I suoi amici-competitor, però, lo hanno preso simpaticamente in giro per l’idea del “risotto giallo del cimitero”.Gaetano Marinaccio è un ragazzone classe 1988, giovane imprenditore che ha trasformato una necessità in passione. Dopo una lunga esperienza nel settore turistico – è stato general manager di un gruppo alberghiero a soli 28 anni – la pandemia lo ha portato a reinventarsi: ha dapprima affinato la sua formazione nella lavorazione delle carni, acquisita grazie a corsi pratici e teorici di Gianfranco Lo Cascio, poi ha aperto La Cucina, inizialmente concepita come bistrot specializzato in carne. Da circa un anno e mezzo, il ristorante si è evoluto in un’esperienza di fine dining, puntando su tecnicismi più raffinati e un ritmo lavorativo sostenibile, senza mai perdere di vista l’effetto sorpresa. «Ma Gaetano Marinaccio – si autoracconta – ha imparato a cucinare nella sua cucina, studiando, sbagliando, confrontandosi con colleghi e sicuramente persone del settore chiedendo loro come ottenere certi risultati».Nuove ispirazioni ad altre opere d’arte dopo quella di Cattelan? Possibile, ammette lui: «Pur essendo legato alle tradizioni e ai simboli delle sue origini, come San Gennaro, non escludo di trarre ispirazione da opere contemporanee, come quelle di Banksy, per future creazioni».

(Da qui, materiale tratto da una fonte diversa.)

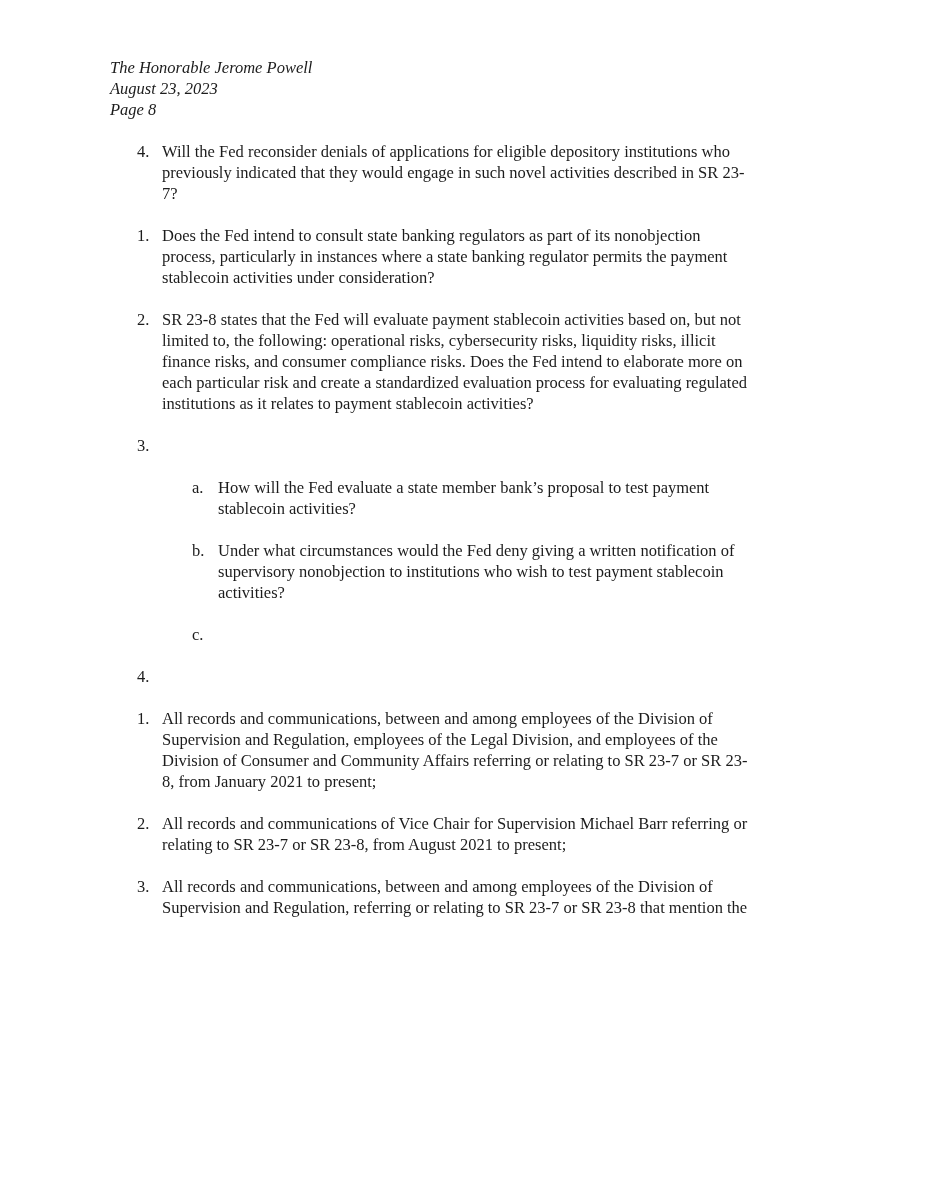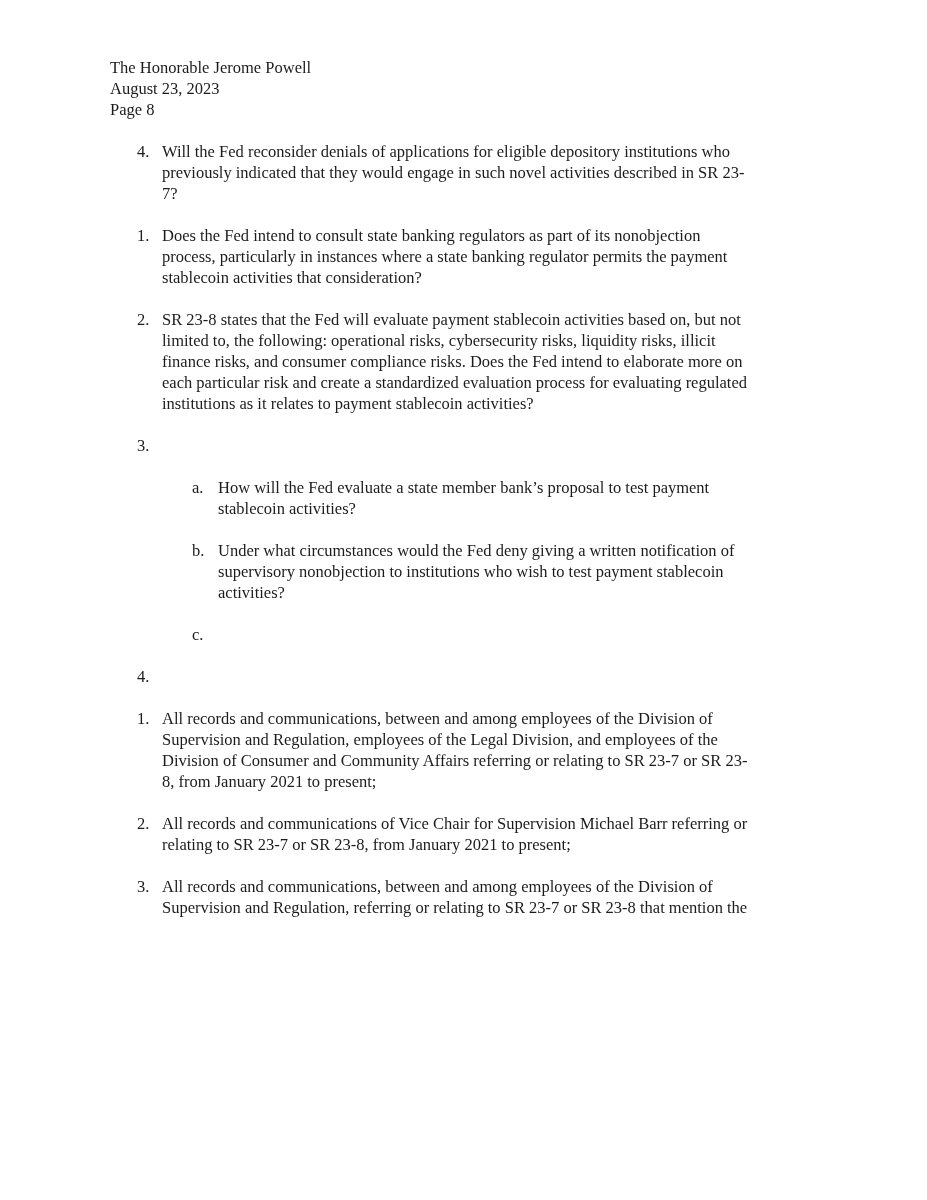--- a/index.html
+++ b/index.html
@@ -28,6 +28,7 @@
   }
   .header-block div {
     white-space: nowrap;
+    font-style: italic;
   }
   .txt {
     white-space: pre-line;

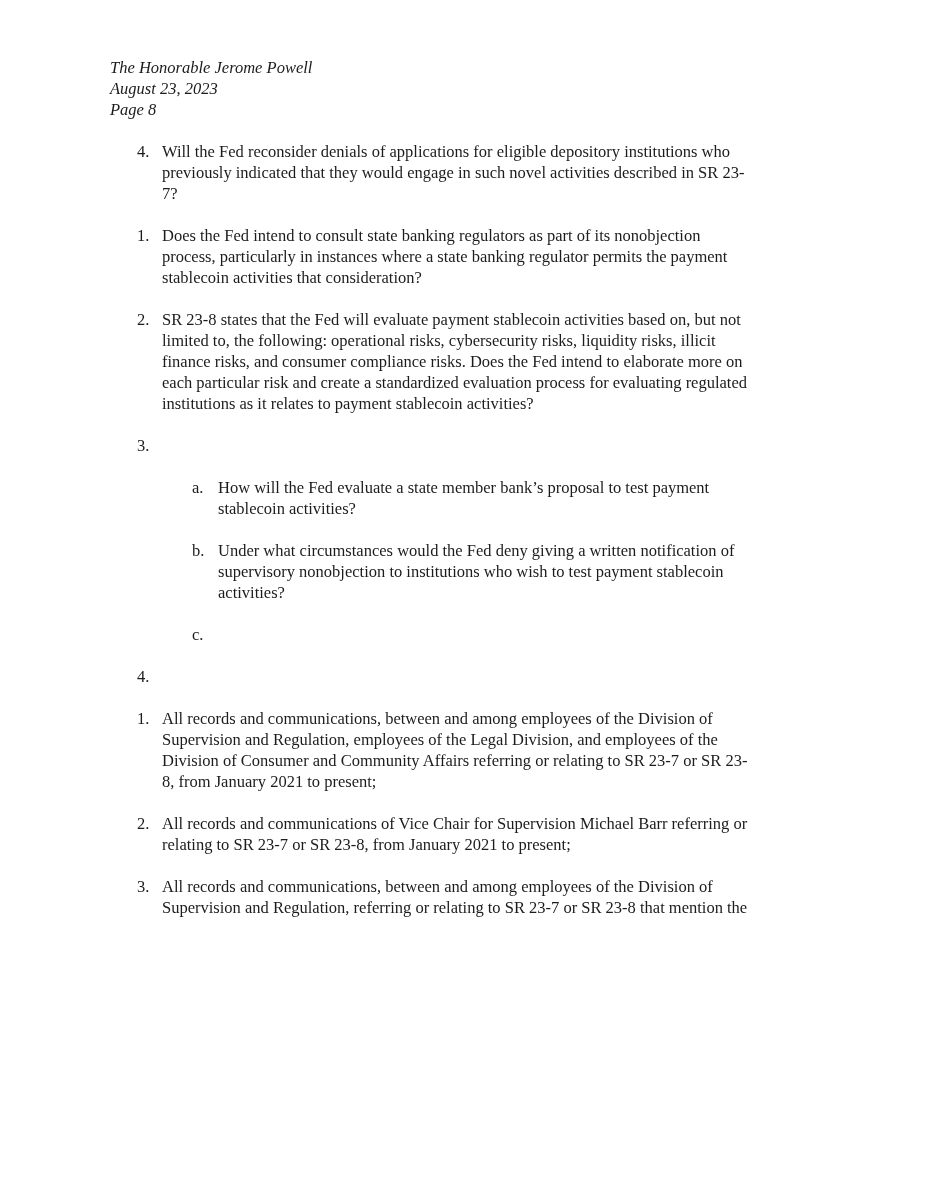--- a/index.html
+++ b/index.html
@@ -74,7 +74,7 @@
     <span class="num">1.</span>
     <span class="txt">Does the Fed intend to consult state banking regulators as part of its nonobjection
 process, particularly in instances where a state banking regulator permits the payment
-stablecoin activities that consideration?</span>
+stablecoin activities under consideration?</span>
   </div>
 
   <div class="block li level-1">

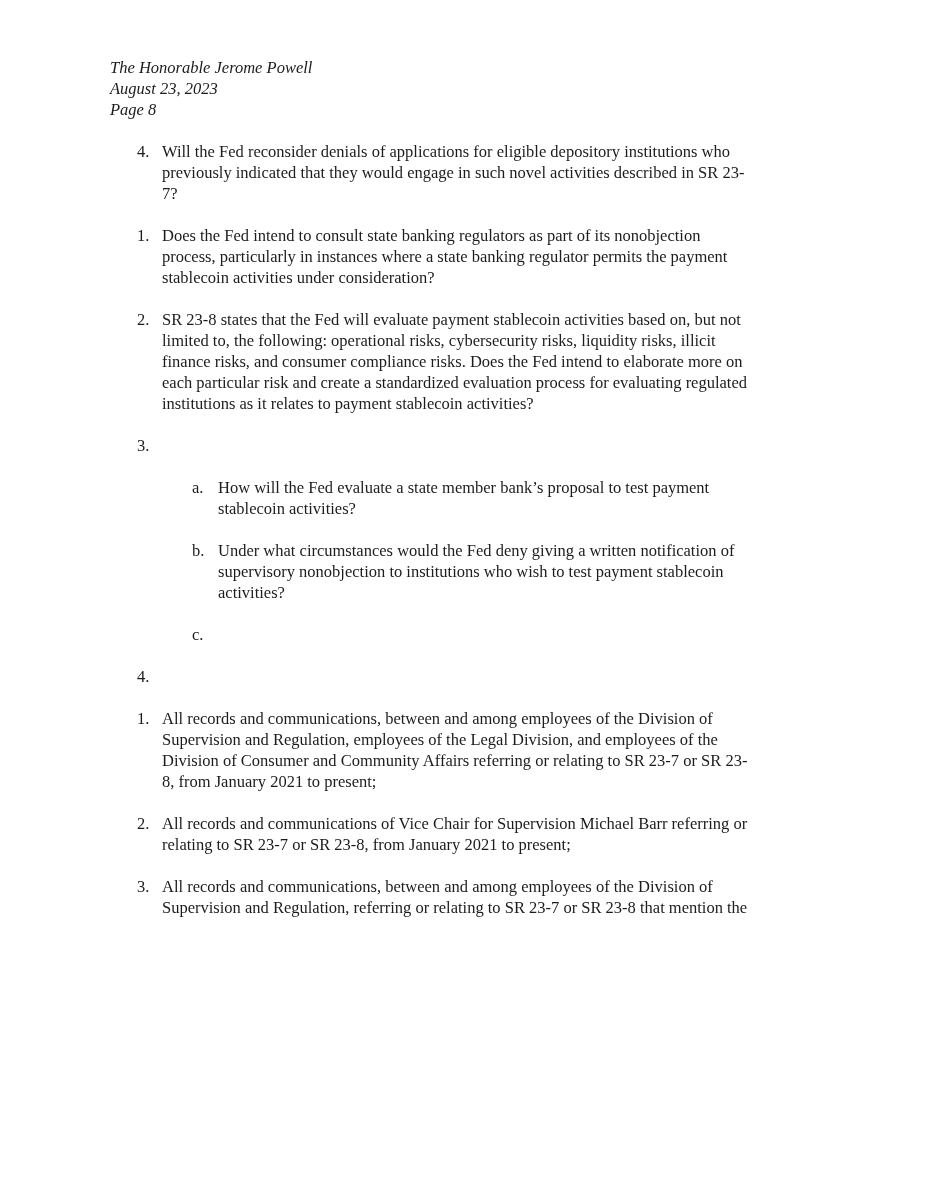--- a/index.html
+++ b/index.html
@@ -123,7 +123,7 @@
   <div class="block li level-1">
     <span class="num">2.</span>
     <span class="txt">All records and communications of Vice Chair for Supervision Michael Barr referring or
-relating to SR 23-7 or SR 23-8, from January 2021 to present;</span>
+relating to SR 23-7 or SR 23-8, from August 2021 to present;</span>
   </div>
 
   <div class="block li level-1">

Ma intanto, ecco la genersi e l’assaggio della banana: «Come detto, abbiamo affrontato numerosi tentativi che non hanno portato al risultato desiderato, principalmente a causa di problemi legati alla consistenza interna, forse banalmente trascurata. Quest’anno, a partire da settembre, abbiamo introdotto una versione più “semplice”, ma continuavano a persistere difficoltà legate alla texture. Finalmente, verso la fine di ottobre, dopo che il team era ormai esasperato nel mangiare le versioni “sbagliate”, abbiamo raggiunto la consistenza perfetta. Evviva! Oggi possiamo definirla un’“opera semplice”, ma solo grazie a tanto lavoro e dedizione. È una creazione essenziale, priva di zuccheri aggiunti, che combina croccantezza esterna e cremosità interna, ricordando il piacere pubblicizzato da un classico gelato “che fa crock”». Alla domanda “inviterebbe il milionario che ha acquistato l’opera di Cattelan ad assaggiare il tuo dessert?” risponde di sì «ma solo a condizione che comprenda il suo vero valore, soprattutto in termini di food cost». A proposito di conto: in carta, il dolce costa 15 euro «o se si è fortunati – chiosa lo chef – lo si trova all’interno del percorso degustazione “a mano libera”, composto da quattro portate oltre ad amuse bouche e petit four». Secondo canone, o forse no.